Author: Keary Taylor
Genre: contemporary, romance, drama
Published: April 30th, 2012
Rating: 4/5 Stars
Source: NetGalley - I received this book from the publisher in exchange for an honest review.
"Getting drunk homecoming night your senior year is never a good idea, but Jake Hayes never expected it all to end with a car crash and a t-post embedded in his throat.His biggest regret about it all? What he never said to Samantha Shay. He's been in love with her for years and never had the guts to tell her. Now it's too late. Because after that night, Jake will never be able to talk again.When Jake returns to his small island home, population 5,000, he'll have to learn how to deal with being mute. He also finds that his family isn't limited to his six brothers and sisters, that sometimes an entire island is watching out for you. And when he gets the chance to spend more time with Samantha, she'll help him learn that not being able to talk isn’t the worst thing that could ever happen to you. Maybe, if she'll let him, Jake will finally tell her what he didn't say before, even if he can't actually say it."-Goodreads
You know those books that come along and at first they seem okay and maybe sort of hoakie and then the ending is just perfect? This is one of those books. After the first couple of chapters I had decided that it was just okay, but by the second half of the book I couldn't get enough. Jake is happy, popular and in love with Sam Shay. The only problem is, he doesn't have the guts to tell her that. After a night of drunken shenanigans he is involved in a horrific accident that causes him to lose his vocal cords and, almost, his life. Smart, kind, Samantha volunteers to help Jake learn sign language and before too long they don't need words. As Jake learns more about Sam's life, he realizes that maybe other people have it worse than him. Throw in a cast of goofy classmates and a huge, loving family and you have What I Didn't Say.
- Samantha: Samantha is the quintessential good girl, but even she has secrets. She is smart, kind and a super overachiever. She seems pretty perfect and Jake certainly thinks so. We find out pretty early in the book, however, that Sam's life is anything but perfect. I won't go into detail because I don't want to spoil anything, but let's just say that I don't think I could deal with what Sam has to go through. And through it all she proves to be strong and capable while maintaining her caring and compassionate nature. Sam is the type of person that we all aspire to be and it's so hard to read this book without wanting to just give her a big hug. She definitely needs one. Despite having huge problems of her own, she wants to help Jake and she works hard to do so. Their relationship and connection is really amazing and watching that relationship grow and change was just spectacular.
- Jake's Family: Jake has a HUGE family. There are seven kids and his parents, I would live in the yard if there were that many people living in my house. But even though it's crowded, there's also plenty of love to go around. These people, even the younger kids, are so supportive it's crazy. My brother and sister and I fight daily over who has to let the dogs out, but Jake's family is like a big puppy pile of domestic bliss (not that they don't have any fun together of course). And his mom, oh my god. She is super mom, she's constantly feeding everyone and having get togethers for the island kids and she's still slightly intimidating, which I think every mom should be. The family relationships were really nice to see and it added a lot of fun and quirkiness to the story.
- The Ending! (no spoilers, I promise): I LOVED the ending. You know how when you're reading a book, you have an idea of the perfect ending, exactly how you would want it to happen in real life? Well, without giving anything away, this one hit all the right marks. I actually yelled "YES!" at one point during the last chapter, that is how happy it made me. This is the type of ending I wish all contemporaries had. I just had a big goofy smile on my face all day.

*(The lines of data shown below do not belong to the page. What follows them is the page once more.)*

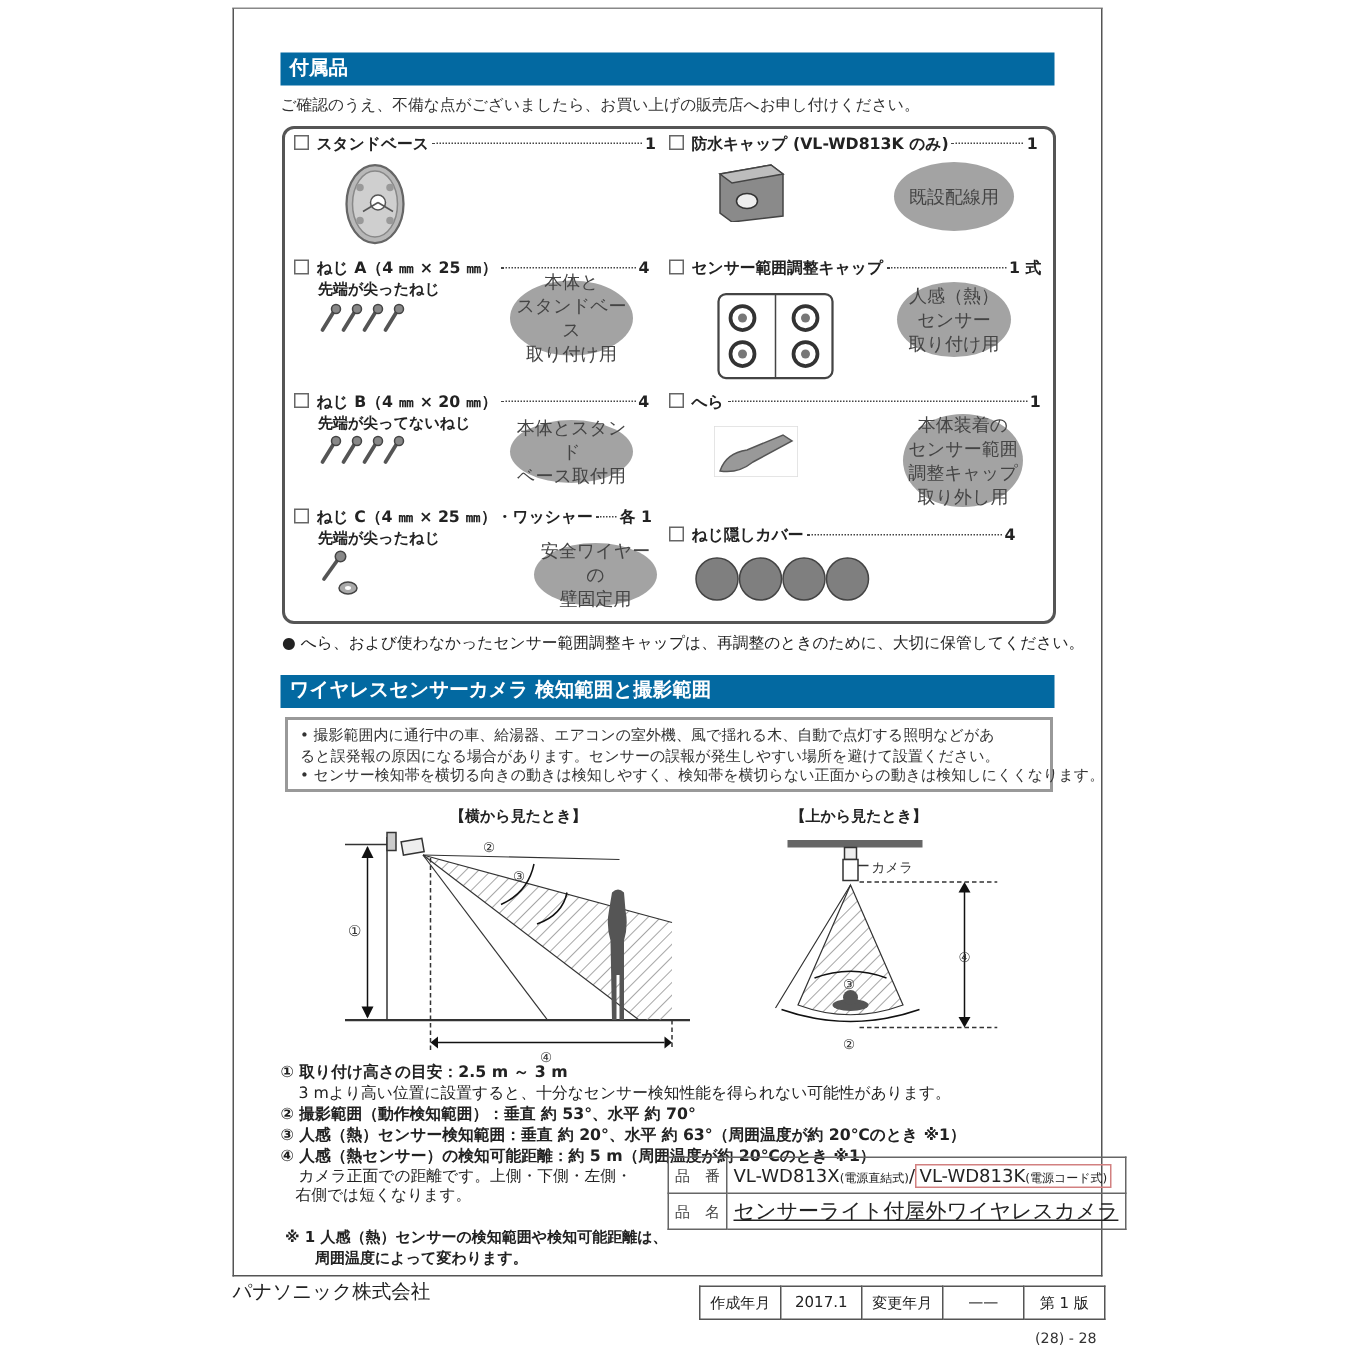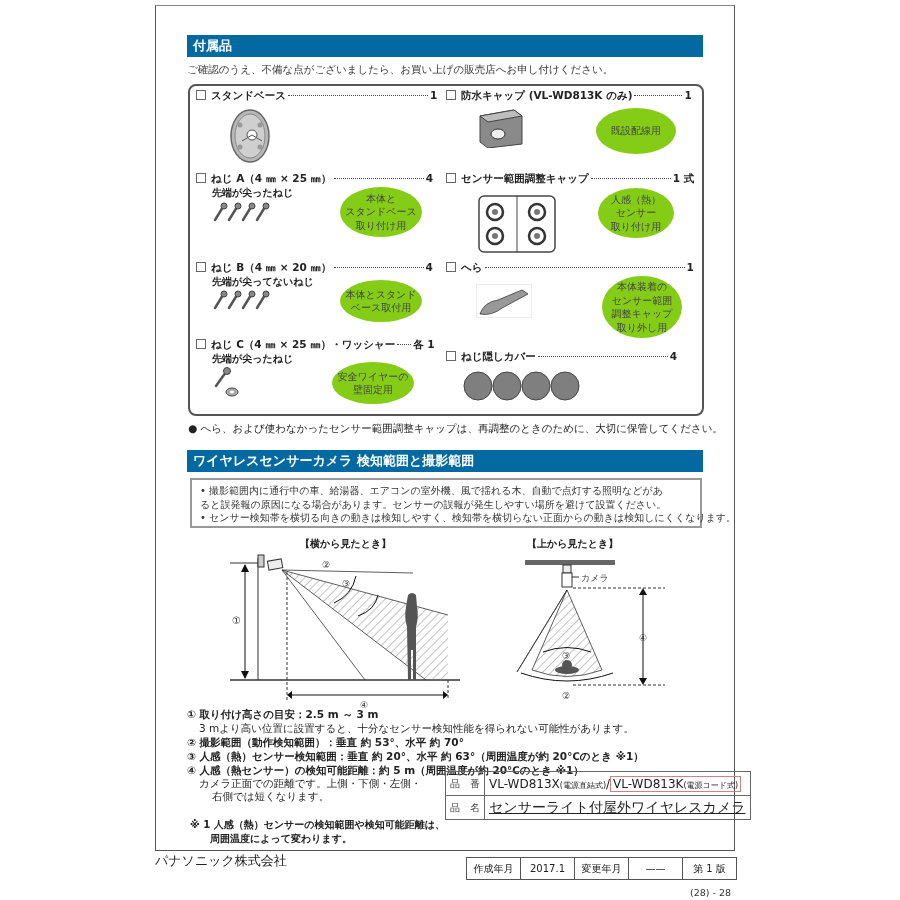--- a/index.html
+++ b/index.html
@@ -19,7 +19,7 @@
   .item .dots { display:inline-block; border-bottom: 1.5px dotted #444; vertical-align: 3px; margin: 0 2px; }
   .sub { position: absolute; font-size: 10px; font-weight: bold; color: #222; }
 
-  .bubble { position: absolute; background: #84cc16; border-radius: 50%; font-size: 10px; color: #444; text-align: center; display: flex; align-items: center; justify-content: center; line-height: 1.35; white-space: pre-line; }
+  .bubble { position: absolute; background: #a3a3a3; border-radius: 50%; font-size: 12px; color: #444; text-align: center; display: flex; align-items: center; justify-content: center; line-height: 1.35; white-space: pre-line; }
 
   .note-line { position: absolute; left: 188px; top: 422px; font-size: 10.5px; color: #222; white-space: nowrap; }
 

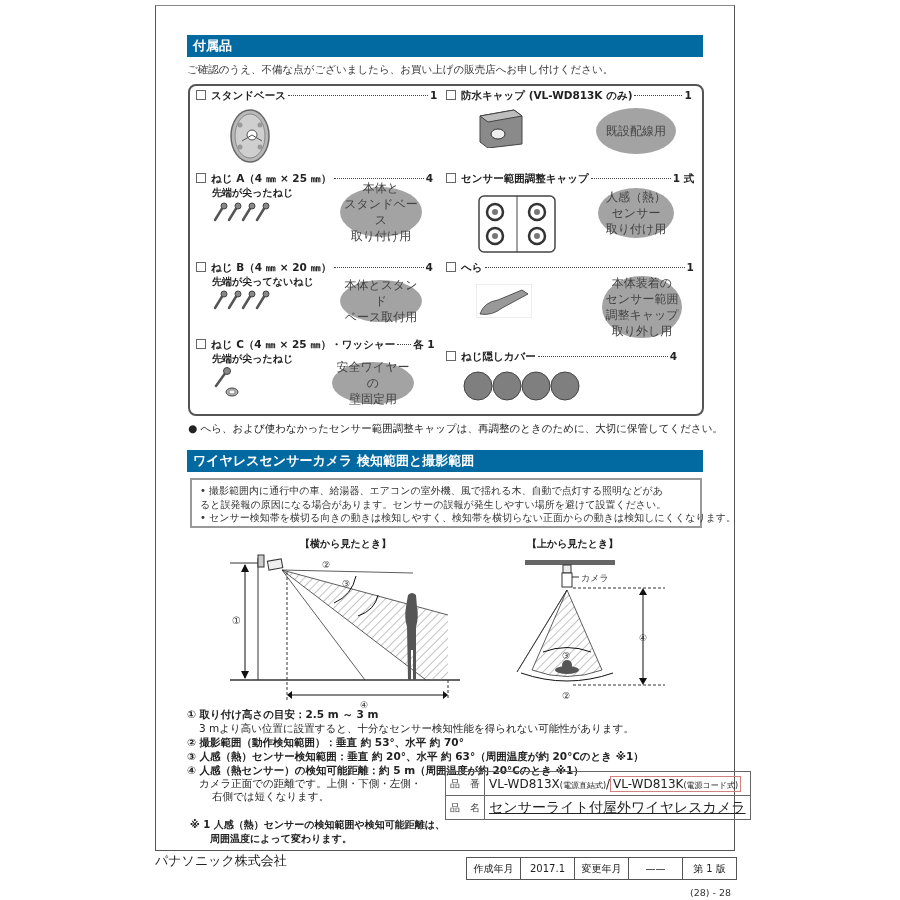--- a/index.html
+++ b/index.html
@@ -170,7 +170,7 @@
   <ellipse cx="20" cy="26" rx="6" ry="4" fill="#aaa" stroke="#444"></ellipse>
     <ellipse cx="20" cy="26" rx="2" ry="1.3" fill="#fff"></ellipse>
 </svg>
-<div class="bubble" style="left:332px;top:362px;width:82px;height:42px;">安全ワイヤーの
+<div class="bubble" style="left:356px;top:362px;width:82px;height:42px;">安全ワイヤーの
 壁固定用</div>
 
 <div class="item" style="left:446px;top:350px;">

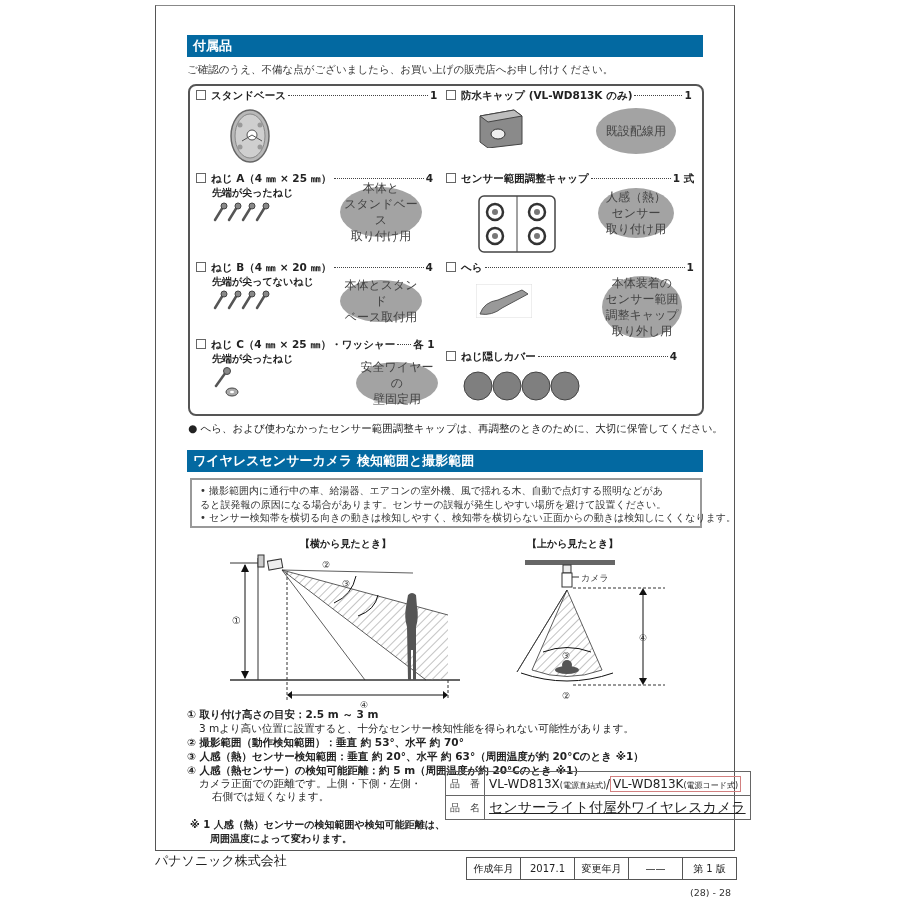--- a/index.html
+++ b/index.html
@@ -263,7 +263,7 @@
 <div class="spec b" style="top:750px;">③ 人感（熱）センサー検知範囲：垂直 約 20°、水平 約 63°（周囲温度が約 20℃のとき ※1）</div>
 <div class="spec b" style="top:764px;">④ 人感（熱センサー）の検知可能距離：約 5 m（周囲温度が約 20℃のとき ※1）</div>
 <div class="spec indent" style="top:777px;">カメラ正面での距離です。上側・下側・左側・</div>
-<div class="spec" style="left:212px;top:790px;">右側では短くなります。</div>
+<div class="spec" style="left:197px;top:790px;">右側では短くなります。</div>
 
 <div class="footnote" style="top:818px;">※ 1 人感（熱）センサーの検知範囲や検知可能距離は、</div>
 <div class="footnote" style="left:210px;top:832px;">周囲温度によって変わります。</div>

- Angelic teenagers (sort of): The kids in the book could be somewhat unbelievable sometimes. They were just too well behaved. Well, kind of. There were other things about these kids that made the idea that they were so well behaved really unbelievable. First there's Jake, who won't swear because his mom ingrained it in him that swearing was bad, but will get trashed at a party and then let his drunk friend drive him around. Really? So you won't drop the f-bomb but you'll let Drunky McLush-pants drive you home? Seriously? Sorry but I find that a little difficult to wrap my head around. A good expletive never killed anyone. And it isn't just Jake. He explains how there are lots of island parties with red plastic cups and "glass pipes" (wonder what those are for) but these same kids sign a pledge after his accident that they won't drink anymore. I just don't buy that.
- Ask for help, already! : Something that has always annoyed me in young adult books and movies is when someone is in real trouble, trouble that a parent could help get them out of and they refuse to ask for help. This usually ends up causing all sorts of problems and then the parent steps in anyway and helps out and all is well. Can't we just cut out the middle and save ourselves the stress? Samantha has some pretty sizable issues that she needs to figure out and I couldn't help but think that if Jake just went to his parents they could have helped her. I suppose we wouldn't really have a book then though.

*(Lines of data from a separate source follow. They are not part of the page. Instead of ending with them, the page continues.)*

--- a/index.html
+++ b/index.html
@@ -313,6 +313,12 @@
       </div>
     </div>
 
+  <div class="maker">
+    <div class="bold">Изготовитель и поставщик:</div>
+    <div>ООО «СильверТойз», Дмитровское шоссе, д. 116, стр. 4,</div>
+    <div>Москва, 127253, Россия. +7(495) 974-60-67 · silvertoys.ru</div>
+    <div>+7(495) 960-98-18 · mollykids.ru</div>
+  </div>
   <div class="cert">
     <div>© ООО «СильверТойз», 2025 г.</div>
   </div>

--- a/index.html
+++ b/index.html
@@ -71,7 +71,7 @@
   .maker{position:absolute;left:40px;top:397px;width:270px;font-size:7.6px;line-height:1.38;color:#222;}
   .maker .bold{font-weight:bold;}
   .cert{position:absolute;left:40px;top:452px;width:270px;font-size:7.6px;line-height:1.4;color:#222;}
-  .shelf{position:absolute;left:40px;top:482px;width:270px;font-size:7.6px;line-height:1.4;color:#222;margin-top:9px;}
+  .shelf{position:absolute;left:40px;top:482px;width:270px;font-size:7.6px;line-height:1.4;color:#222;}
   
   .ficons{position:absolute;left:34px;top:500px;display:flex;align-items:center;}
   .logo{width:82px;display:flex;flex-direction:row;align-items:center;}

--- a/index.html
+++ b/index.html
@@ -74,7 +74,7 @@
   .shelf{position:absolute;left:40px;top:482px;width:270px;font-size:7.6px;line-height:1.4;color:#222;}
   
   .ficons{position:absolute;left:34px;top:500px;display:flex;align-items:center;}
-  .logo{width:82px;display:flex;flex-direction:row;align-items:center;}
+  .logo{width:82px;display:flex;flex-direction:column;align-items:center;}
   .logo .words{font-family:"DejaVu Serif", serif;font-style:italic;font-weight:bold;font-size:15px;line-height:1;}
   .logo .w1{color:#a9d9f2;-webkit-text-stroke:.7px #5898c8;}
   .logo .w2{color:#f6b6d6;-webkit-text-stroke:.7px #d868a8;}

- Predictability: There were some aspects of the story-line (especially in the first half of the book) that were just very predictable. Luckily the second half more than made up for that.
Overall, I would definitely recommend this to anyone who loves realistic romance, drama and happy endings. This story will stick with me for a long time and I'll have a hard time not comparing other contemporaries to this one.